EXERCISE PROMPT
Give back exactly the lines of the data below, starting with the line that has "Transitions & Animations: 2" and going on through the line that has "subtotal: 5012.00 -> 3965.00".

───── PROVIDED MATERIAL

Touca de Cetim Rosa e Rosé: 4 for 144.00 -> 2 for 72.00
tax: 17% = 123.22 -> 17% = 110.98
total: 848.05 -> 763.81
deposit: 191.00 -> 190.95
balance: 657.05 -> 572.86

──────────
───── PROVIDED MATERIAL

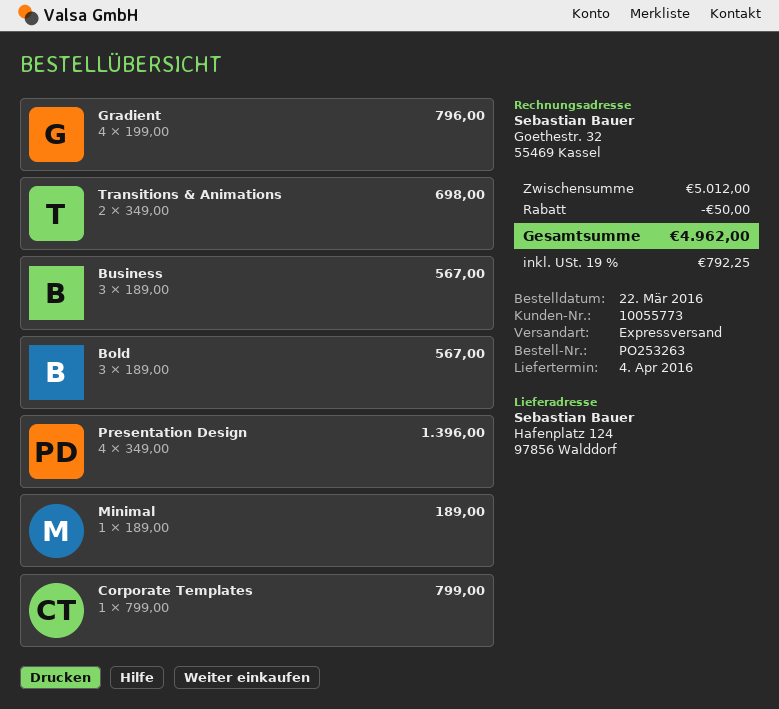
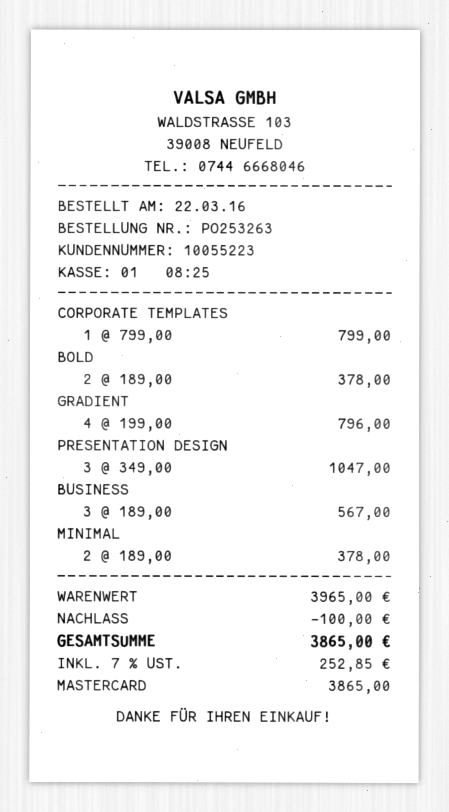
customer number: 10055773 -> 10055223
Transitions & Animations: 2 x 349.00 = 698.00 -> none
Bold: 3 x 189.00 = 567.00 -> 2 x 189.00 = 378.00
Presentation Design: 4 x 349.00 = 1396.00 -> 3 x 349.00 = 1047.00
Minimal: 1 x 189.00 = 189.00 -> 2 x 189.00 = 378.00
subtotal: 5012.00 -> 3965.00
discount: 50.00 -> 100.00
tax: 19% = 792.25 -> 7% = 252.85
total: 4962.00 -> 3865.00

──────────

ANSWER TO THIS TASK
Transitions & Animations: 2 x 349.00 = 698.00 -> none
Bold: 3 x 189.00 = 567.00 -> 2 x 189.00 = 378.00
Presentation Design: 4 x 349.00 = 1396.00 -> 3 x 349.00 = 1047.00
Minimal: 1 x 189.00 = 189.00 -> 2 x 189.00 = 378.00
subtotal: 5012.00 -> 3965.00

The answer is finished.